§ Work to be completed: With the pictures left out, write out the records verbatim.

[Items from a dataset]
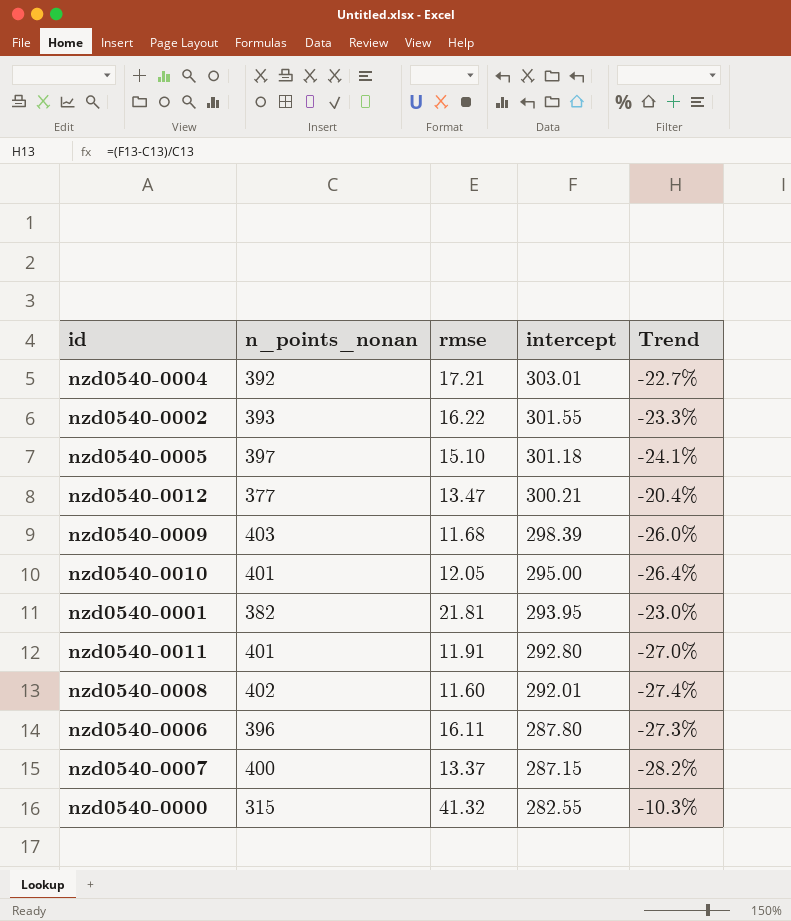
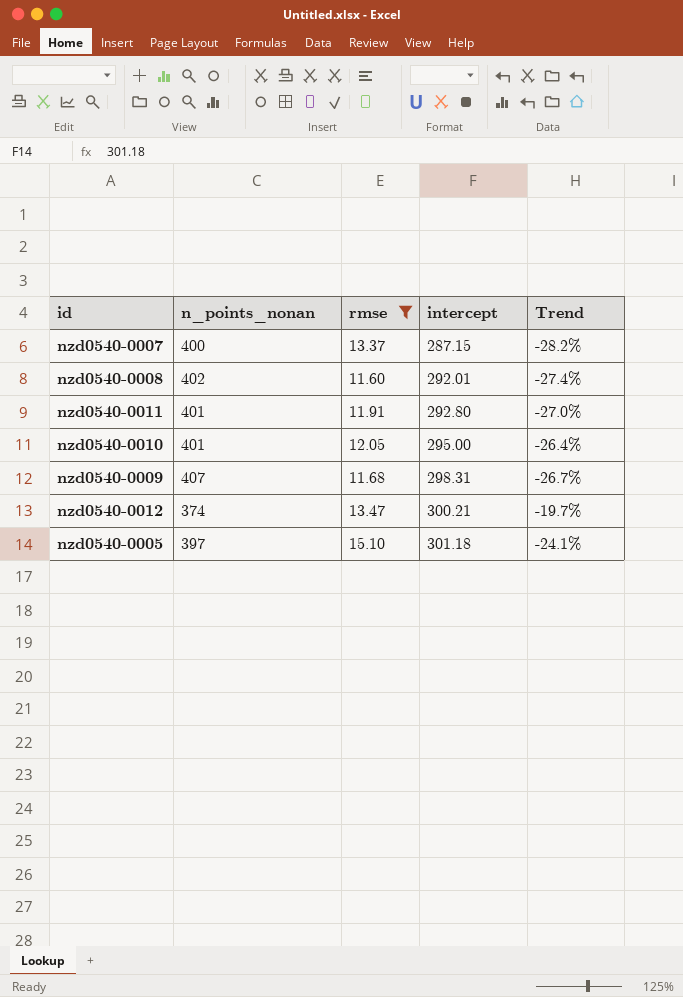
filter: none -> rmse <= 15.10
row order: intercept descending -> intercept ascending
nzd0540-0009 | n_points_nonan: 403 -> 407
nzd0540-0009 | intercept: 298.39 -> 298.31
nzd0540-0009 | Trend: -26.0% -> -26.7%
nzd0540-0012 | n_points_nonan: 377 -> 374
nzd0540-0012 | Trend: -20.4% -> -19.7%

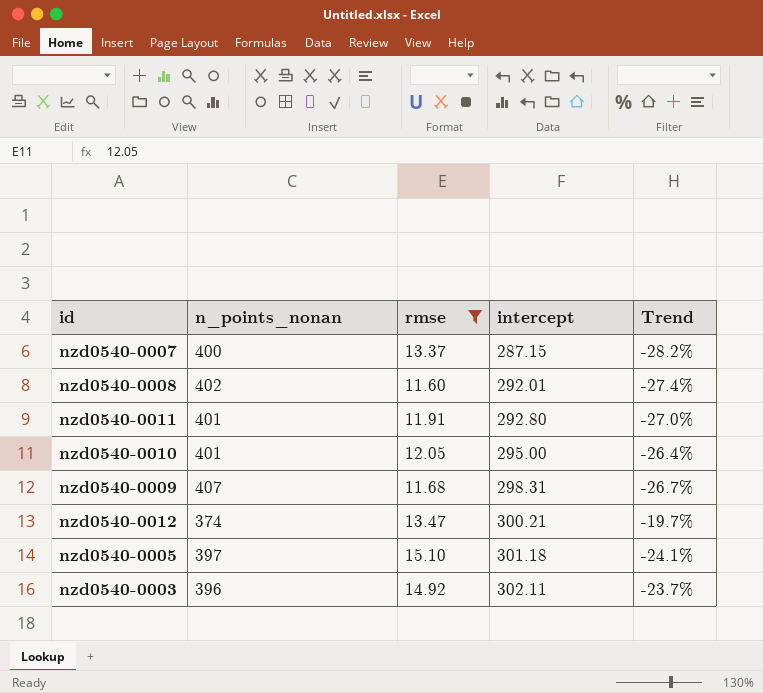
row nzd0540-0003: none -> 396 | 14.92 | 302.11 | -23.7%

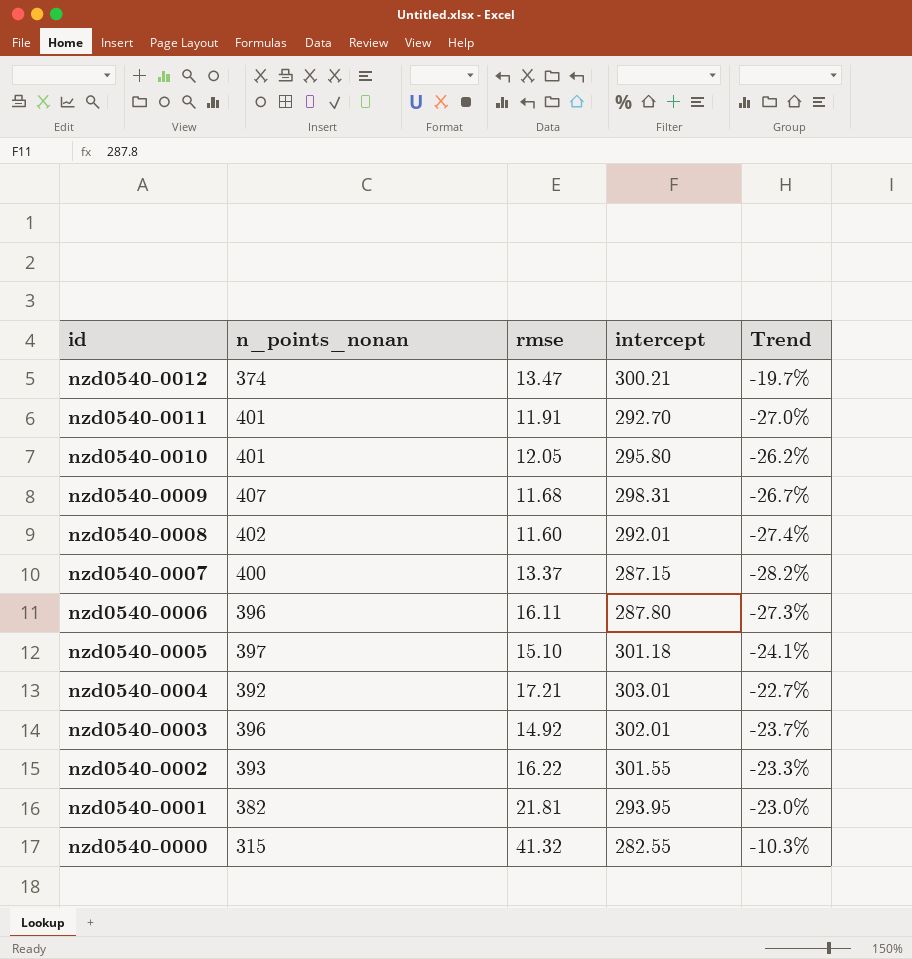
filter: rmse <= 15.10 -> none
row order: intercept ascending -> id descending
nzd0540-0011 | intercept: 292.80 -> 292.70
nzd0540-0010 | intercept: 295.00 -> 295.80
nzd0540-0010 | Trend: -26.4% -> -26.2%
nzd0540-0003 | intercept: 302.11 -> 302.01

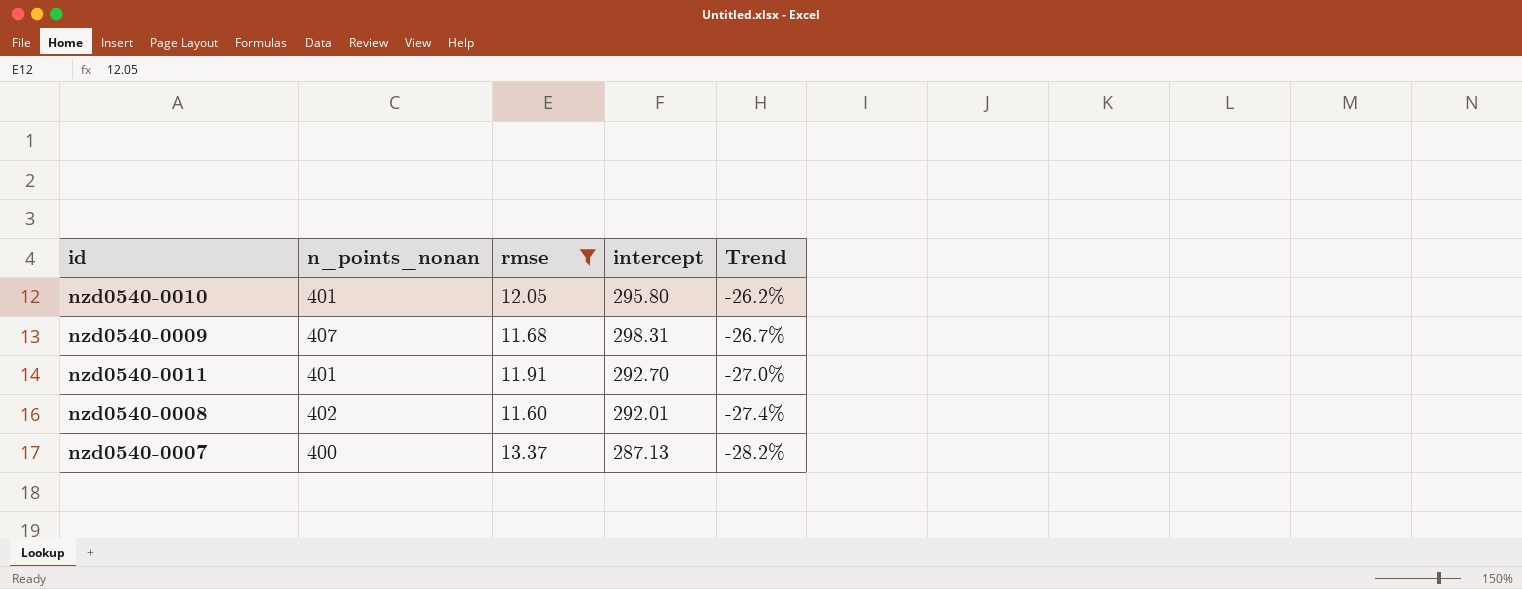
filter: none -> rmse <= 13.37
row order: id descending -> Trend descending
nzd0540-0007 | intercept: 287.15 -> 287.13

§ Exercise response:
filter: none -> rmse <= 15.10
row order: intercept descending -> intercept ascending
nzd0540-0009 | n_points_nonan: 403 -> 407
nzd0540-0009 | intercept: 298.39 -> 298.31
nzd0540-0009 | Trend: -26.0% -> -26.7%
nzd0540-0012 | n_points_nonan: 377 -> 374
nzd0540-0012 | Trend: -20.4% -> -19.7%

row nzd0540-0003: none -> 396 | 14.92 | 302.11 | -23.7%

filter: rmse <= 15.10 -> none
row order: intercept ascending -> id descending
nzd0540-0011 | intercept: 292.80 -> 292.70
nzd0540-0010 | intercept: 295.00 -> 295.80
nzd0540-0010 | Trend: -26.4% -> -26.2%
nzd0540-0003 | intercept: 302.11 -> 302.01

filter: none -> rmse <= 13.37
row order: id descending -> Trend descending
nzd0540-0007 | intercept: 287.15 -> 287.13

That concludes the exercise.